Its success was a challenge to hip-hop’s prevailing business model, its aesthetic principles and its relationship to emotion. The group — RZA, GZA, Ol’ Dirty Bastard, Method Man, Inspectah Deck, Raekwon, Ghostface Killah, U-God, Masta Killa and sometimes Cappadonna — was a collection of performers who could be fantastical superheroes or of-the-soil narrators, often both at once. And as a collective, they had an almost mystical veneer.
In “Wu-Tang Clan: Of Mics and Men,” an intimate four-part docuseries directed by documentarian and former music journalist Sacha Jenkins debuting on Showtime on Friday, they are human-scaled — determined, gifted, anxious, fallible. It is less a film about the group’s sui generis success and more about how individuals use art as a lifeline.
For the first half, at least, this is a tale of conquest. The Wu-Tang Clan was a coat of armor, a group identity rooted in martial-arts mythos that reimagined hip-hop as a site of wild mystery and grungy mien. Especially in the period from its 1993 debut album “Enter the Wu-Tang (36 Chambers)” through the 1997 follow-up “Wu-Tang Forever,” with several solo releases in between, it expanded the genre’s sense of possibility more than any of its peers, all while muscling it toward the pop mainstream.
The film traces how, from the beginning, the members saw their creativity as a means of escape from the Staten Island projects that most of them grew up in, and the persistent, seemingly ubiquitous racism of 1980s New York. “Mini-Mississippi,” Inspectah Deck says of a neighborhood he often had to traverse.
“Of Mics and Men” has ample early-era video footage and photos that capture the group in its raw joy, taking in the world that was opening up to them. The disagreements among members — and over the years, there have been countless — don’t kick in until the third episode, and even then, they’re refracted through the lens of resilient brotherhood.
That generosity of spirit is also embedded in the filmmaking, which is patient and lets people speak their piece. Often, rather than hard cuts away from interviews, the camera lingers for a second or two, capturing the softening of a pose.
Given space to breathe, the members tell disarmingly, and sometimes disturbingly, frank stories about their lives: Method Man recalls a stretch of his childhood living in a shelter for battered women; RZA remembers sharing four pairs of pants among three brothers; U-God speaks about his 2-year-old son getting shot; Ghostface Killah talks about helping care for his younger siblings who had muscular dystrophy.
Time and again, Ghostface is the urgent emotional pulse of the group, the arbiter of principle and the quickest to call out what he perceives to be injustice, whether financial or personal, like when he tells off influential New York radio powerhouse Hot 97 at the station’s own concert, leading to a ban on the group’s music.
The second episode opens with a humorous segment: the group disagreeing over where its name came from. It’s a reminder that “Of Mics and Men” is both historical record and personality sketch. And given the group’s fundamental unruliness, it is also an impressive feat of logistics. (Just ask any journalist ever tasked with interviewing the whole crew.)
RZA serves as something of an omniscient narrator, even for the parts where he’s at odds with other members. One of the most important reveals in the film is the nature of the tug-of-war between RZA and his brother Divine, who served as CEO of Wu-Tang Productions, the icy businessman behind the visceral music. When the group begins to splinter, RZA tells Divine to let everyone out of their contracts, essentially collapsing the company. Divine, sitting on his boat for a rare interview years later, remains incredulous.

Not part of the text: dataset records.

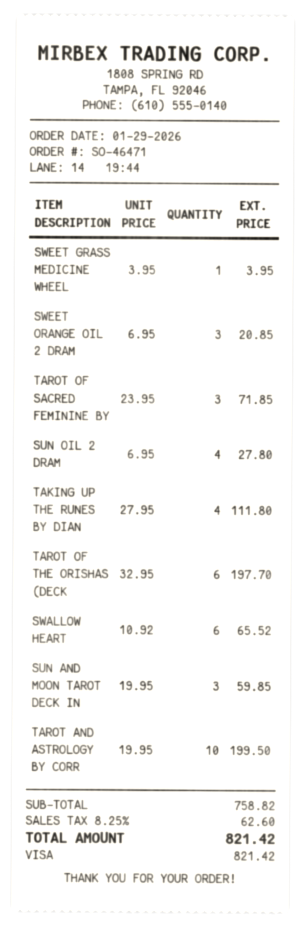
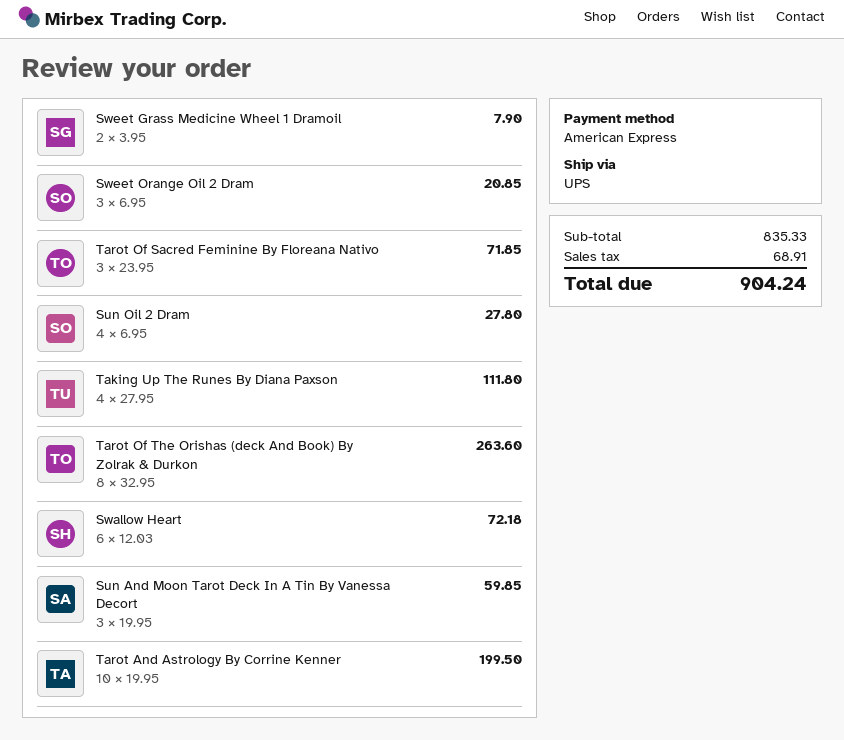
payment method: Visa -> American Express
SWEET GRASS MEDICINE WHEEL: 1 x 3.95 = 3.95 -> 2 x 3.95 = 7.90
TAROT OF THE ORISHAS (DECK: 6 x 32.95 = 197.70 -> 8 x 32.95 = 263.60
SWALLOW HEART: 6 x 10.92 = 65.52 -> 6 x 12.03 = 72.18
subtotal: 758.82 -> 835.33
tax: 62.60 -> 68.91
total: 821.42 -> 904.24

The most heart-rending moments come in the third episode, which lingers on the decline and death of Ol’ Dirty Bastard, the jester whose tragic unraveling became a wound that the group could not bear. This was the mid-2000s, and almost everything was being filmed: Ol’ Dirty Bastard calling Divine to complain about being penniless after getting out of jail, and Ol’ Dirty Bastard’s new manager failing to recognize RZA when they first meet.

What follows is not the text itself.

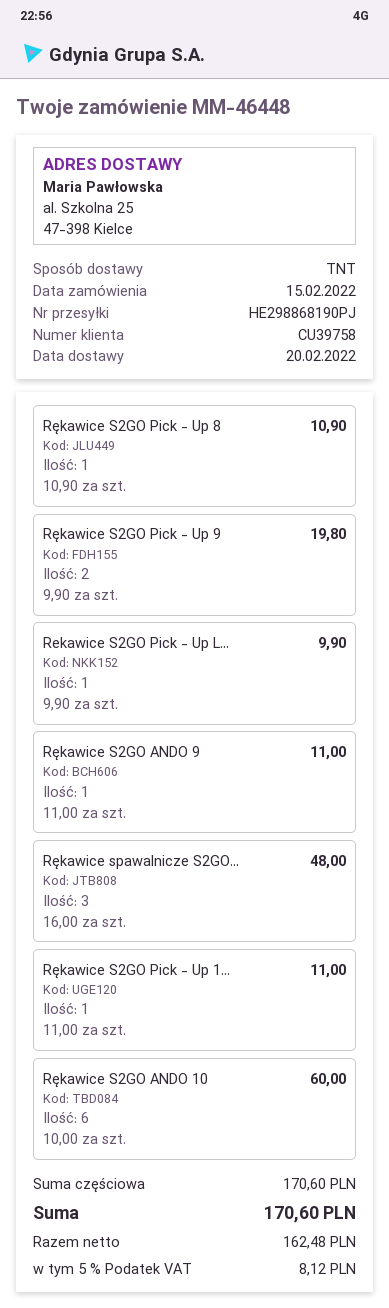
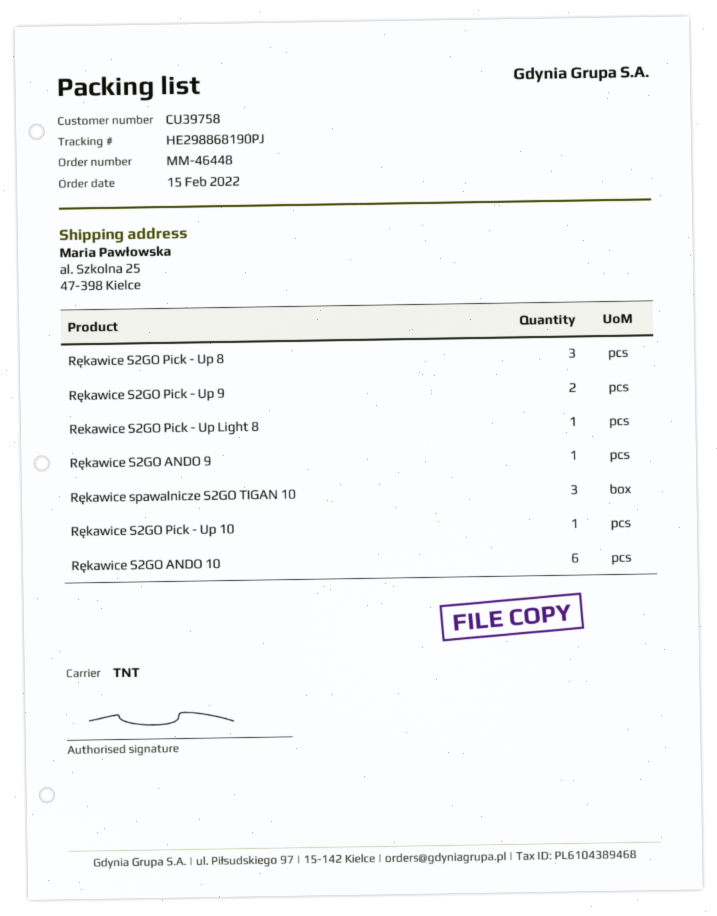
Rękawice S2GO Pick - Up 8: 1 -> 3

And then he’s gone. In many ways, that’s when the story of the Wu-Tang Clan ends as well — the group has released albums since then, but its centrality to the genre has vastly diminished. Its rootlessness is embodied in the fourth and final episode, which is unsure of the story it wants to tell: mistrust, instability, redemption.
In the early episodes, almost no time is spent on the group members’ solo albums, which include some of the most important music of the 1990s: Ghostface Killah’s “Ironman,” Raekwon’s “Only Built 4 Cuban Linx ...”. But several minutes are given to “Once Upon a Time in Shaolin,” the sole copy of which was auctioned off in 2015 for $2 million. The buyer was reviled pharma bro Martin Shkreli, and, uncomfortably, he gets about as much screen time as Masta Killa, the group’s least visible member.
These days, the Wu-Tang Clan is an abstraction — a symbol, a logo, shorthand for a kind of unpredictability that mainstream hip-hop has largely abandoned. The group members only convene as a unit for business purposes, they admit. But to call this tale cautionary is to miss the point. As “Of Mics and Men” makes clear, survival itself is a kind of triumph.